1.1That A-rab feller told us all about it:
I hadn’t got any money, so I made up my mind to leave my loved ones behind, and sling a leg over the back of beyond, and see what luck I’d have. I had some adventures, which throwed me this way and that and th’ other, but after a long time I landed in Sana, which is in the kingdom of Sheba. By the time I fetched up there, I was a sight to look at, without a cent in the world, or crumbs enough in my feed-bag to bait a fish-hook with. So I shoved off into town not knowing where I was going. What I was after was a fellow with a good heart in him, a fellow who’d help me, or leastways cheer me up with poetry and tales, and not look down on me for being so poor. So I walked up and down them streets and lanes and back alleys till my wits got addled. But then I reckoned I’d ask directions; and pretty soon I was in a big open place packed with people crying fit to bust.
1.2I pushed and shoved and got up there to the front to see what all the fuss was about. There in the middle of the circle was a dried-up cretur dressed in rags with a bundle on a stick over his shoulder, like a hermit from the woods, and a voice ever so sweet and saddish. He’d begun to preach, and begun in earnest too, and it was kind of grand to hear it, he done it in such a rousing way, scolding his crowd and warning them that if they didn’t repent they’d go straight to perdition. Well, them folks closed up around him as thick as they could jam together, their necks stretched, trying to see; and I wormed through the crowd to get a good place so’s I wouldn’t miss a word. By and by the preacher began to rip and rave and swell up his chest, and just knocked the spots out of any preaching ever I see before.
1.3The first thing he done was tell us we was a gaudy sight, capering in silk and lace and ruffles, but we had no business prancing around with our noses in the air, because we warn’t nothing but low-down humbugs and frauds. Did we intend to march on looking mighty proud and satisfied, while the path we was going down didn’t lead nowheres but shame and misery? Did we s’pose that God, who could hoist us up by a lock of hair, and knew what we was thinking before we did, couldn’t see how wicked and low-down and ornery we was?
It was funny, he said, how particular we was about keeping secrets from our families and our slaves; but how we didn’t care a cent that God could see every one of our trans-creshuns clean and clear. Maybe we reckoned them airs we was putting on would help us when the undertaker came a-knocking, or the money we’d saved could buy us a ticket out of hell, or we’d have our relations there to comfort us when the last trump blew. Well, it was all hogwash! That day we’d be sorry, but it would be too late.

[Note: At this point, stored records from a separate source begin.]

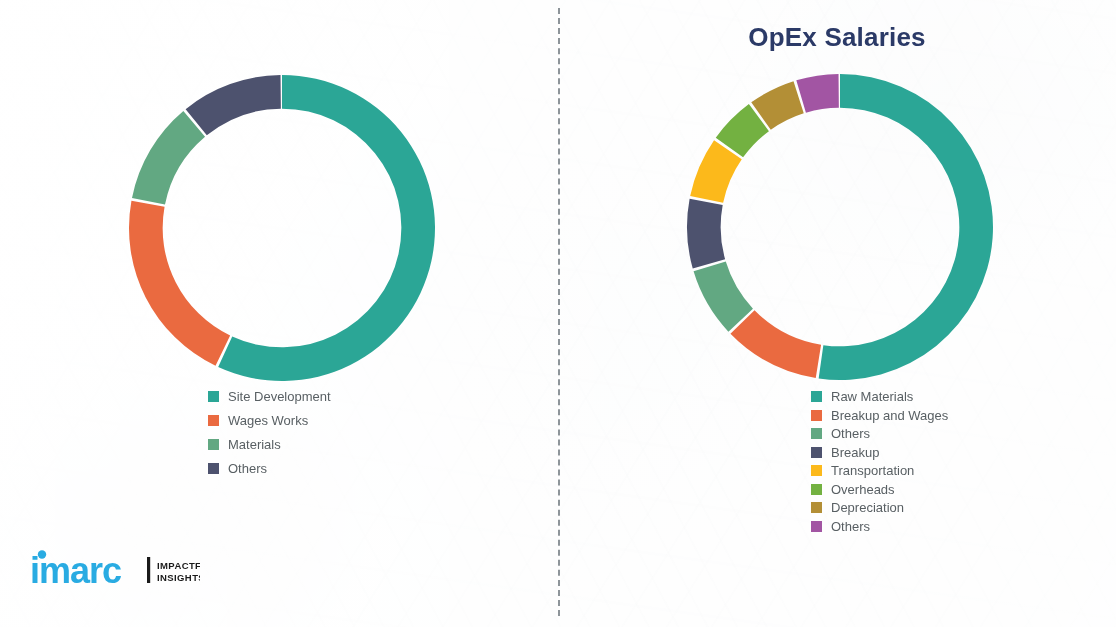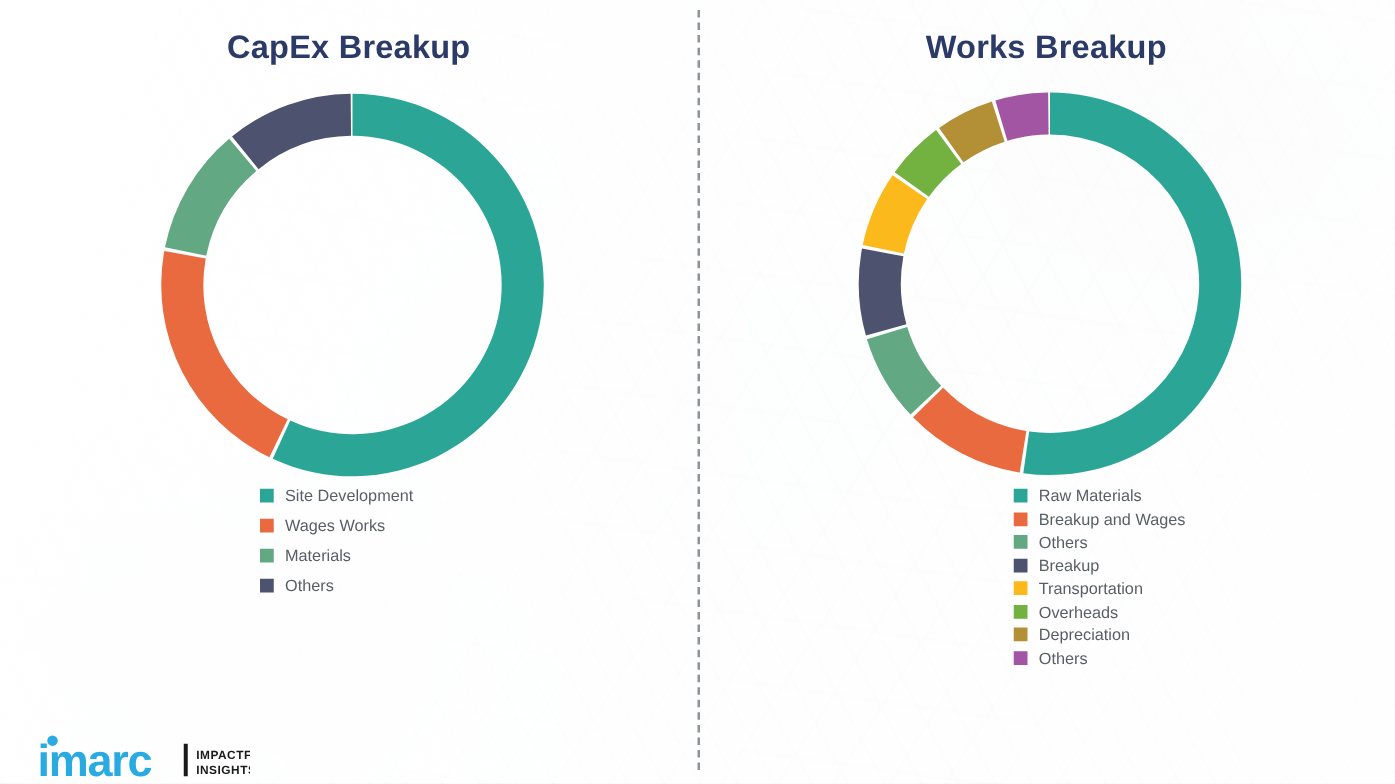"CapEx Breakup" div.chart-title { html: <div>CapEx Breakup</div> -> none }
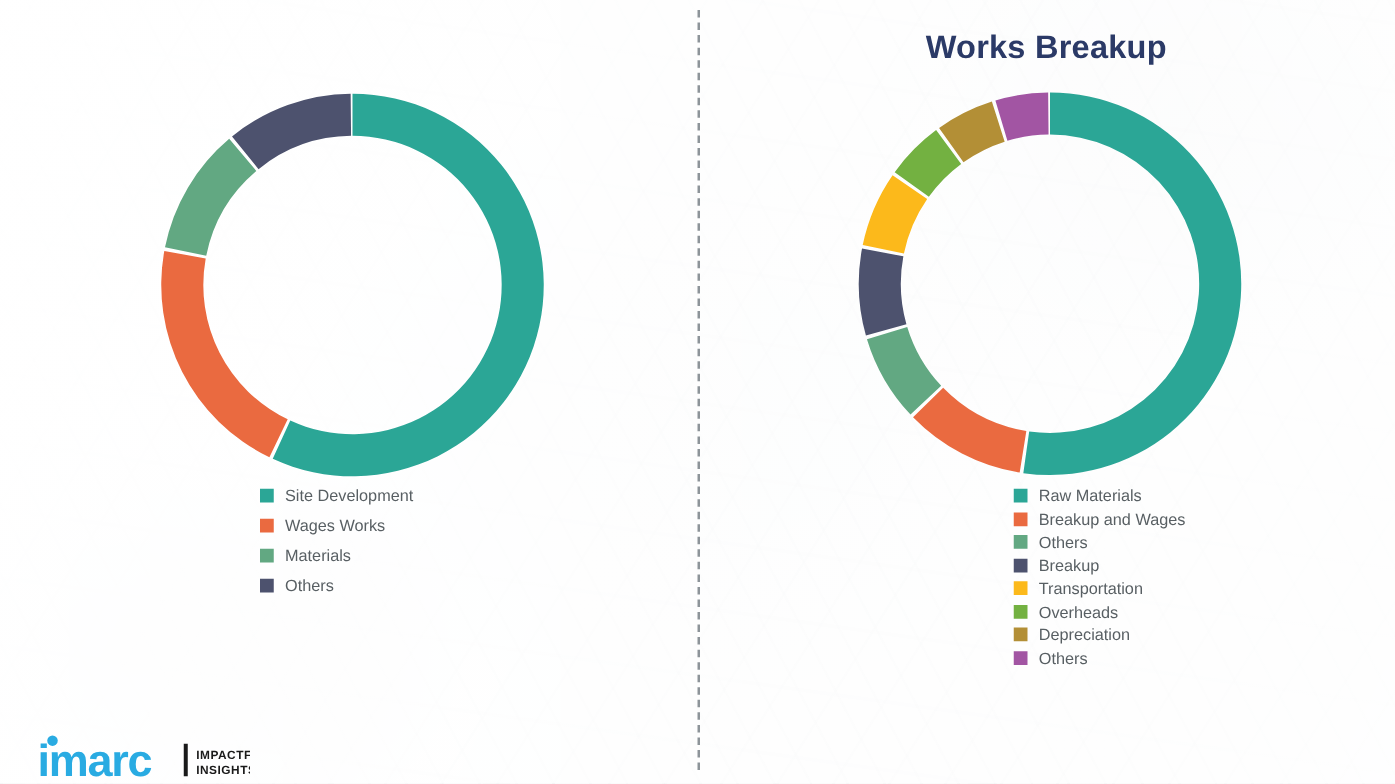"Works Breakup" div.chart-title { text: Works Breakup -> OpEx Salaries }
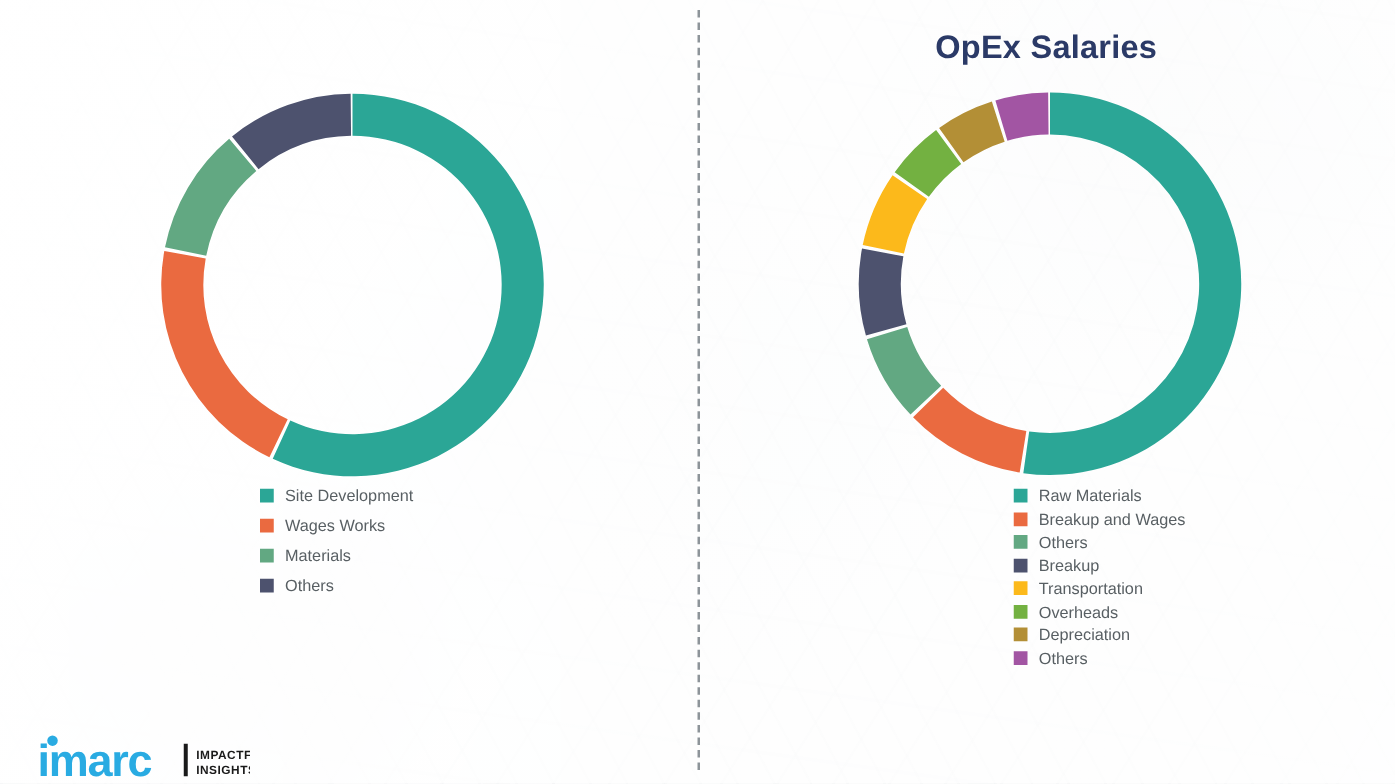"imarc" #logo { top: 586px -> 548px }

1.4Then he told us what to do: “Oh, come to the straight path! come, sick and sore! come with a broken spirit! come with a contrite heart!” And so on. Then he told us that we was all going to die; there warn’t no doubt about it; if we didn’t believe it, why, all we had to do was look at our white hairs, or think about all our relations that was already buried. Was we prepared to die? Was we ready to face God and explain why we’d been so wicked? Warn’t nobody else going to explain it, that was for certain.
Then he said he didn’t understand why folks never took no notice of the signs. Why, anywheres we looked was the plain hand of Providence slapping us in the face and letting us know that our wickedness was being watched all the time from up there in Heaven. Besides, he said, him and his brother preachers had worn their throats sore trying to get that same notion in our heads. But it warn’t no good: folks just rolled over and went on sleeping, or allowed they couldn’t see what was plain as anything. One thing he knew, being too scared to look Death in the eye warn’t a-going to make Death knock off; and if we was planning to get some good works to our credit, we better do it now, because we was all goners.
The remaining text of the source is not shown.